▸ SOURCE DATA
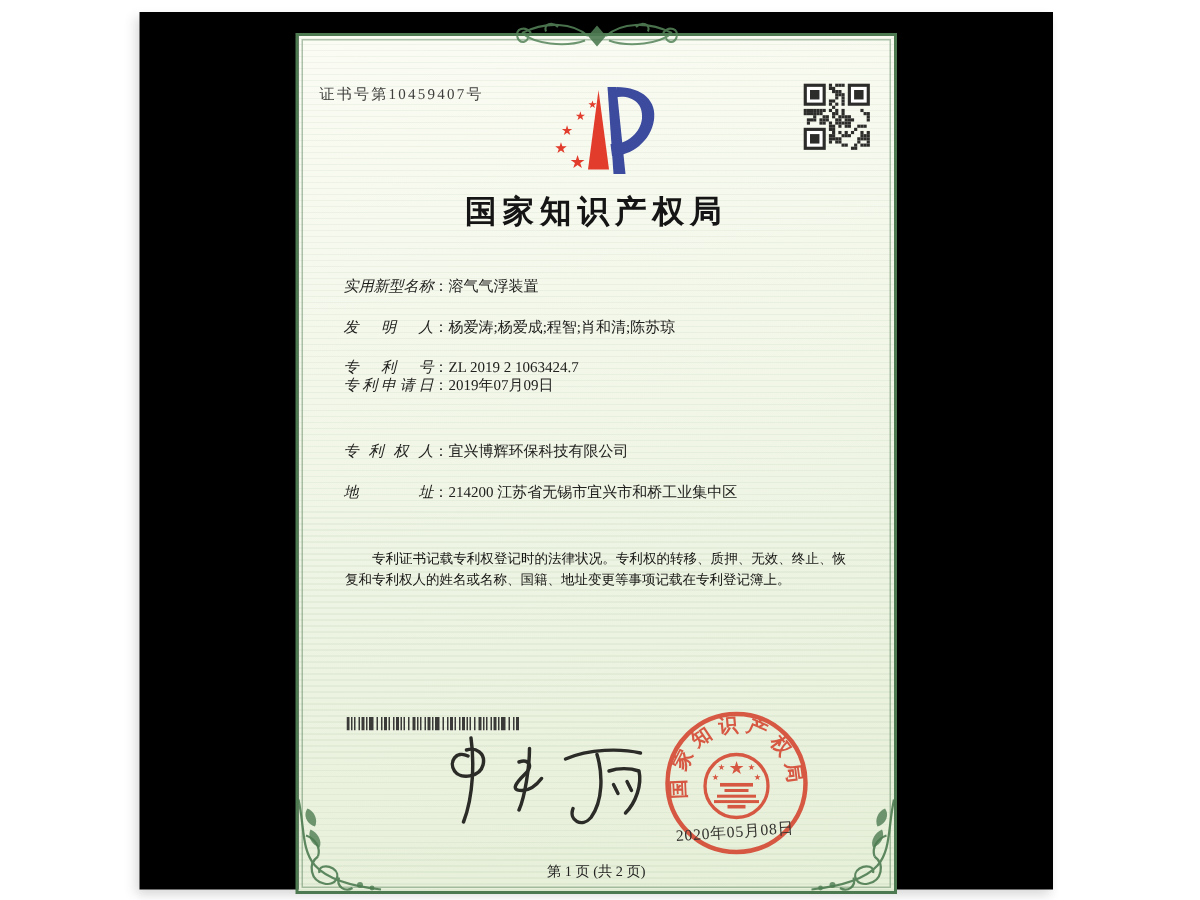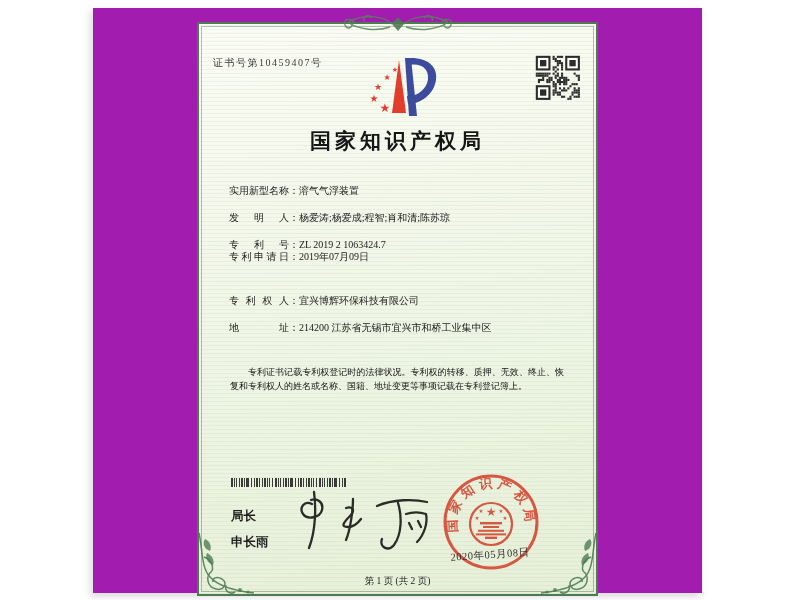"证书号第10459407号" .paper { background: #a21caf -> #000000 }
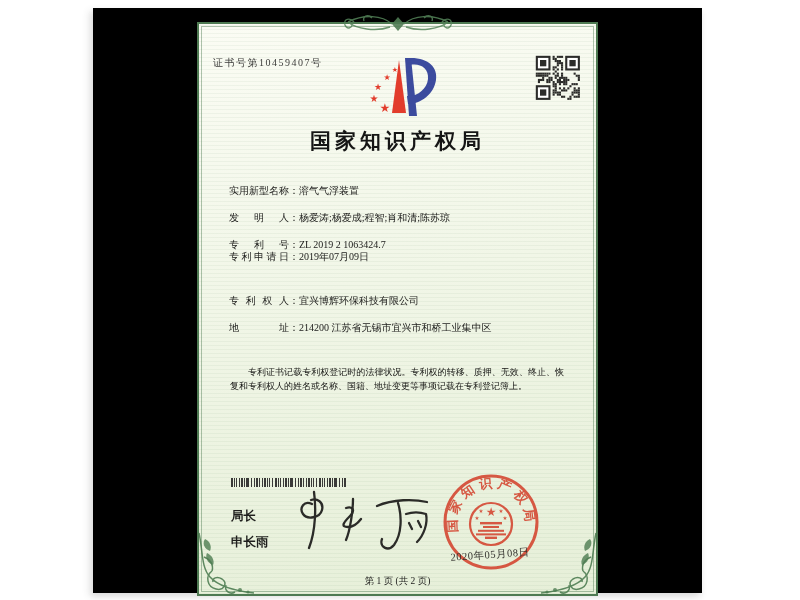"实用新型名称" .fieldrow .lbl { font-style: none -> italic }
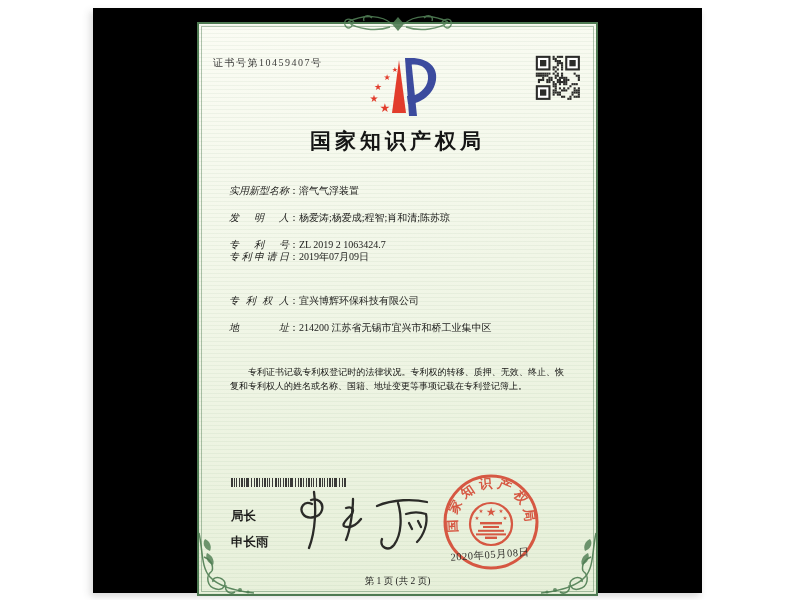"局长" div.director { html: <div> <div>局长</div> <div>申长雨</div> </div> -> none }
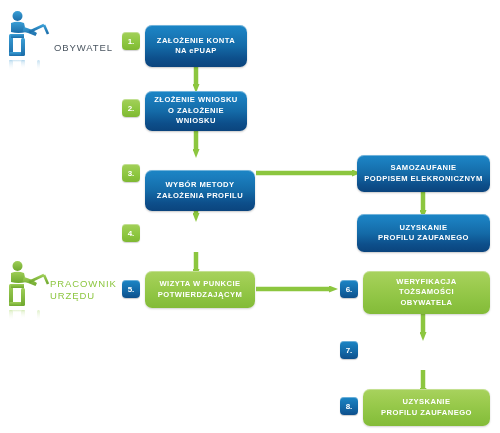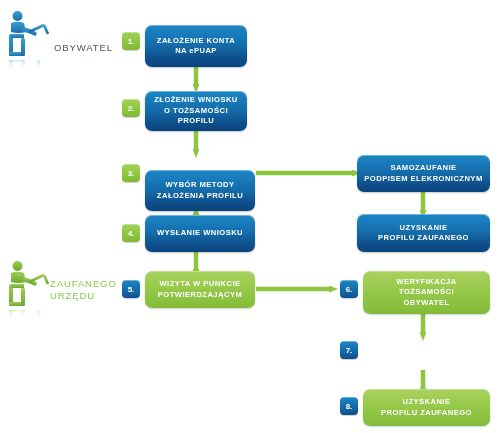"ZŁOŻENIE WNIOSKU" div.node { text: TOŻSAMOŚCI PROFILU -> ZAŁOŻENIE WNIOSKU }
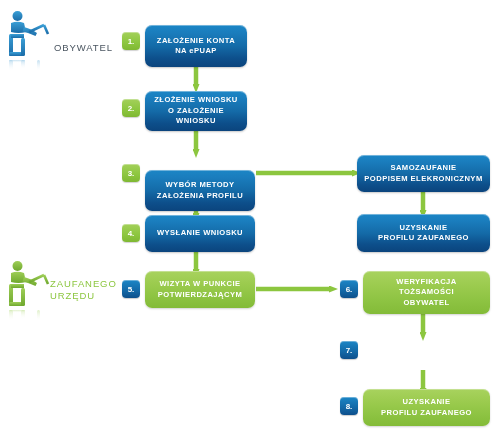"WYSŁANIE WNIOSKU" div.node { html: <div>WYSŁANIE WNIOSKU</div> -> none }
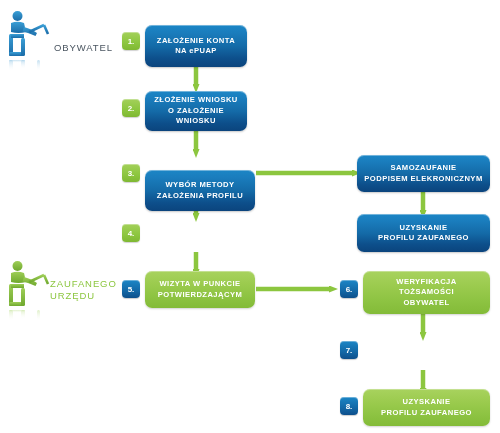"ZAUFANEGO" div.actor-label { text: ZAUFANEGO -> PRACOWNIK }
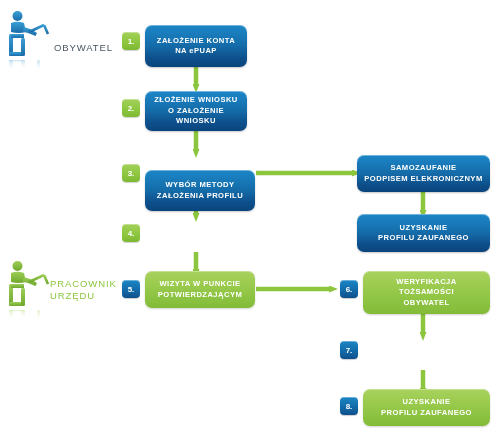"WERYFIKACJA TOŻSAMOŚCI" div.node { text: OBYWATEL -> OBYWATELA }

==

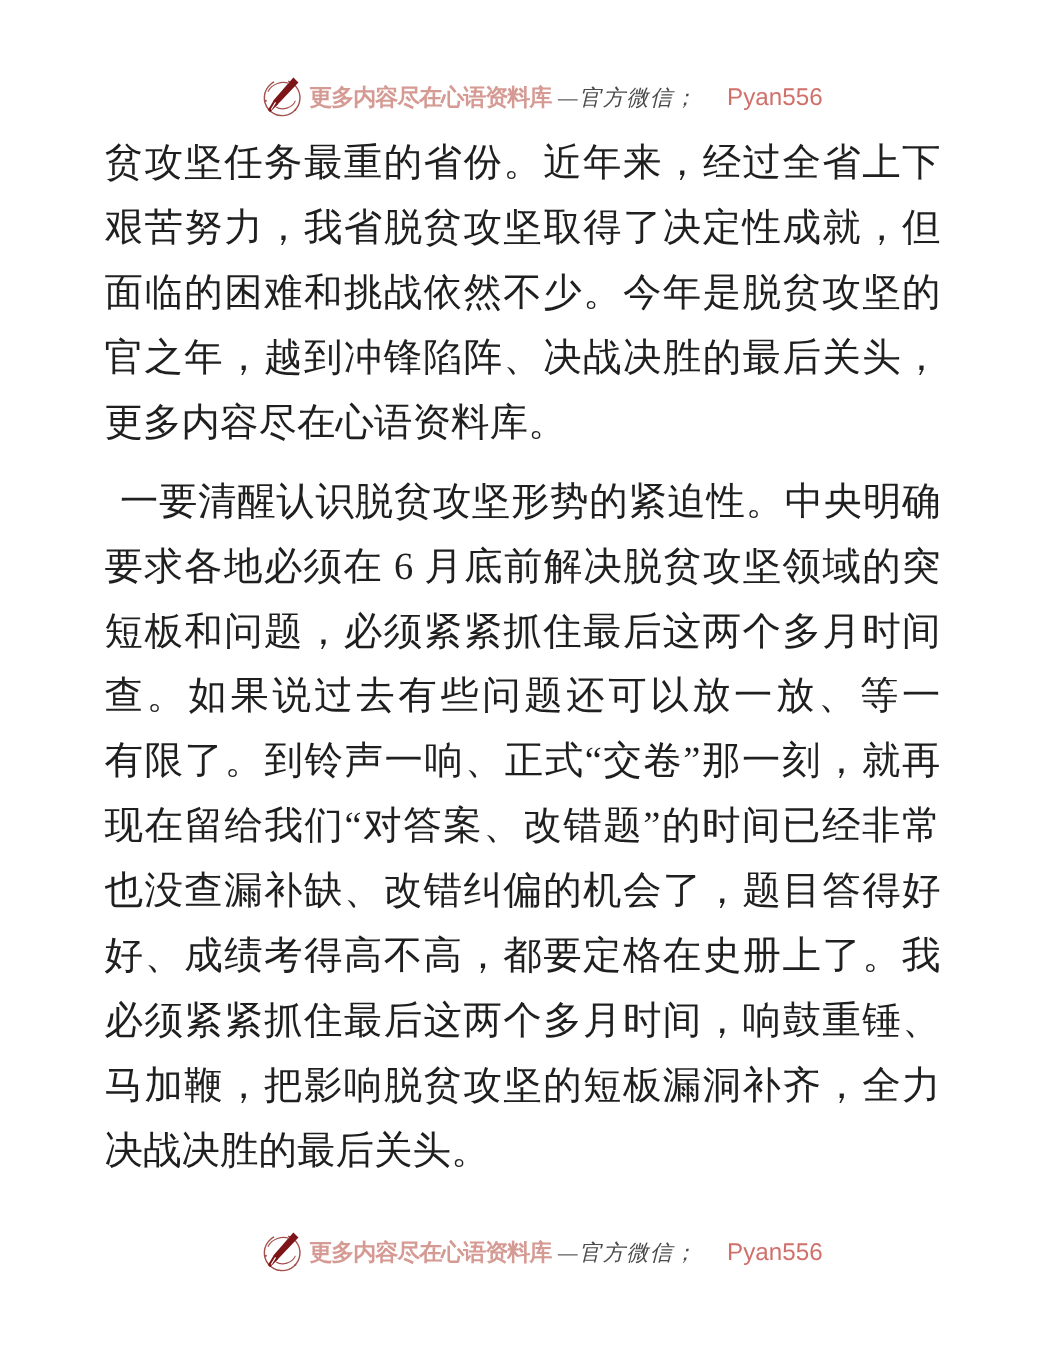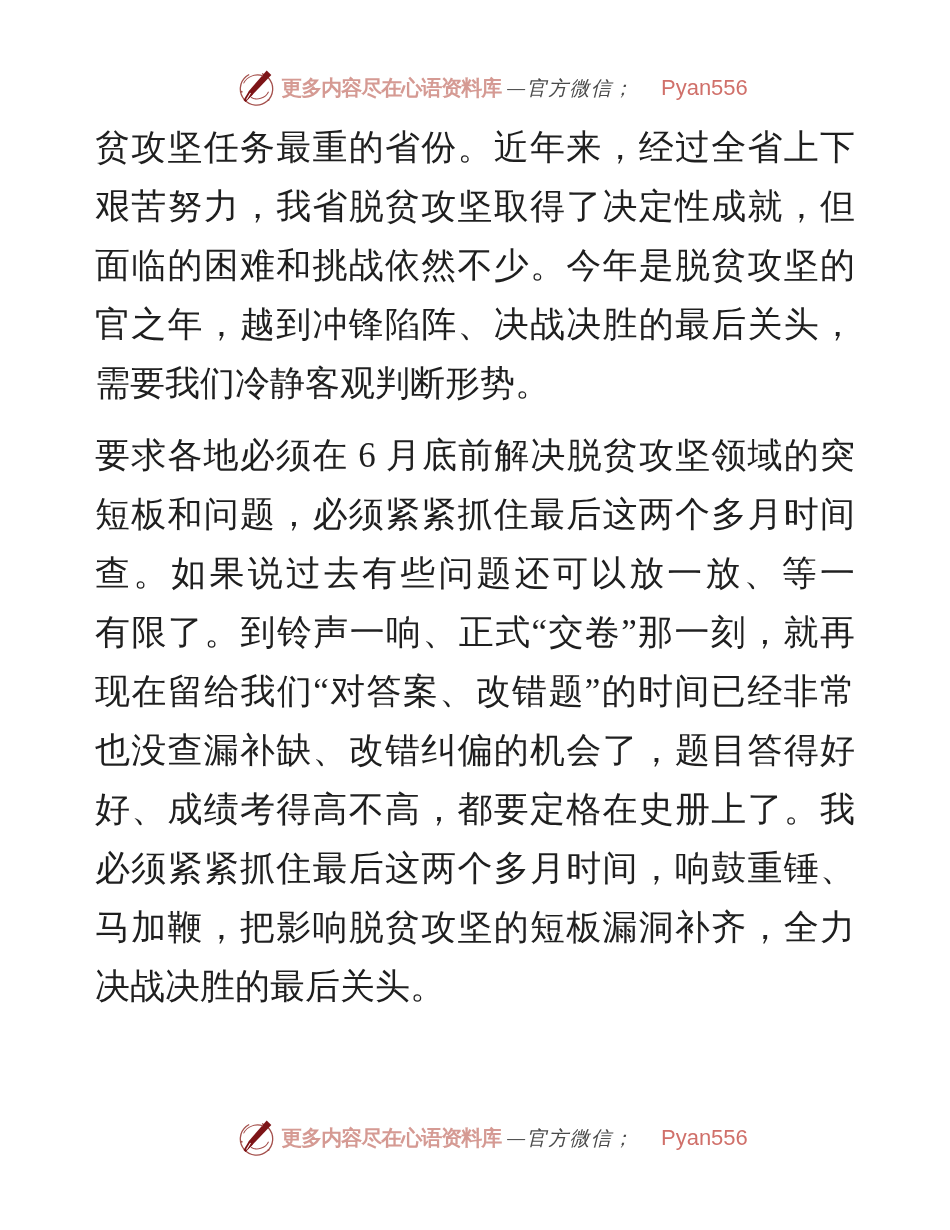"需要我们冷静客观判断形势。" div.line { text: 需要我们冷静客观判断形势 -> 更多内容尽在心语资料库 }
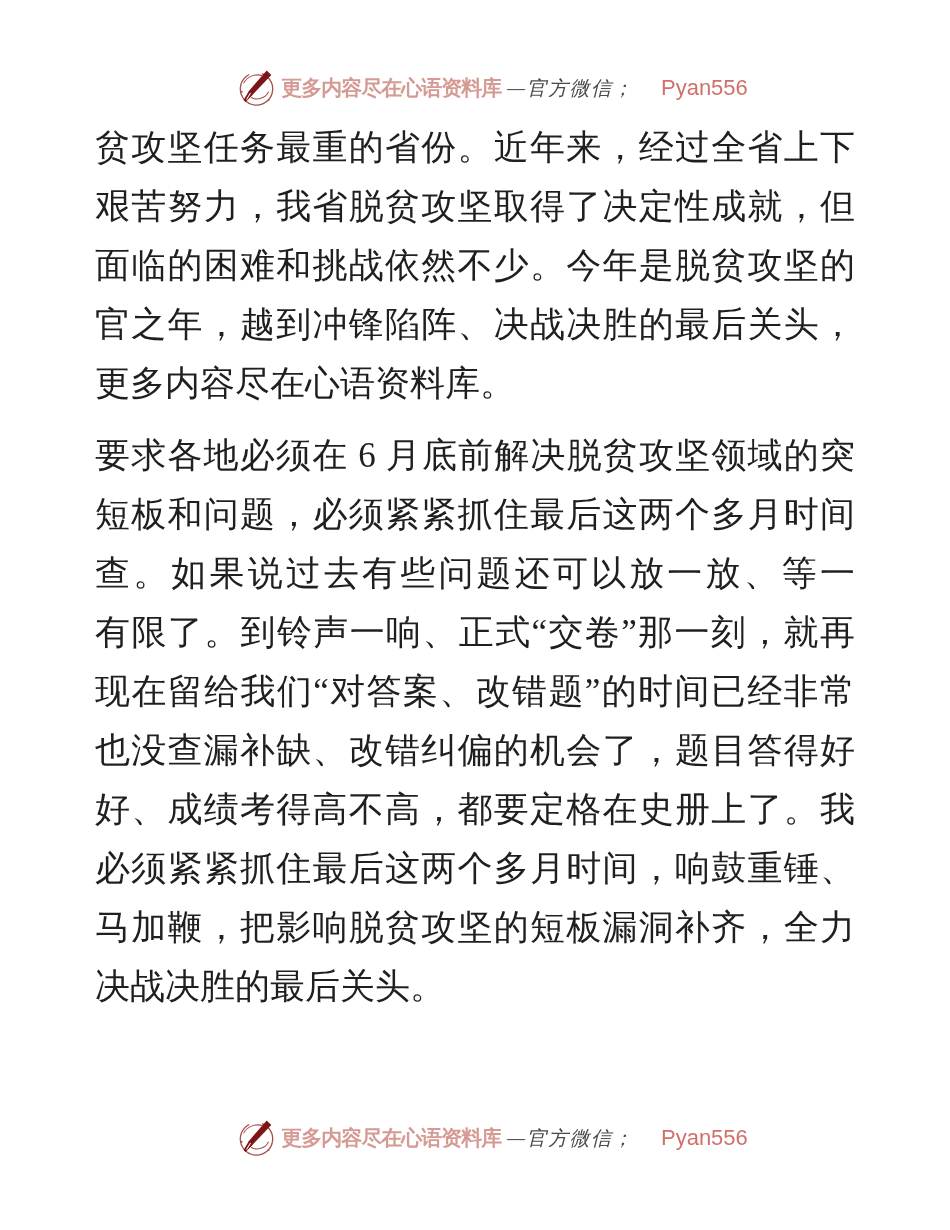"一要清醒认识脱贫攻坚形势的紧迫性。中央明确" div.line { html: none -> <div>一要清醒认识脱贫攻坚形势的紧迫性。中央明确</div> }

▸ GOAL OF THE EXERCISE
Using the entries above, repeat exactly the lines from the one with "text: ZAUFANEGO ->" to the one with "text: OBYWATEL ->", both included, and leave the pictures behind.

▸ WRITTEN SOLUTION
"ZAUFANEGO" div.actor-label { text: ZAUFANEGO -> PRACOWNIK }
"WERYFIKACJA TOŻSAMOŚCI" div.node { text: OBYWATEL -> OBYWATELA }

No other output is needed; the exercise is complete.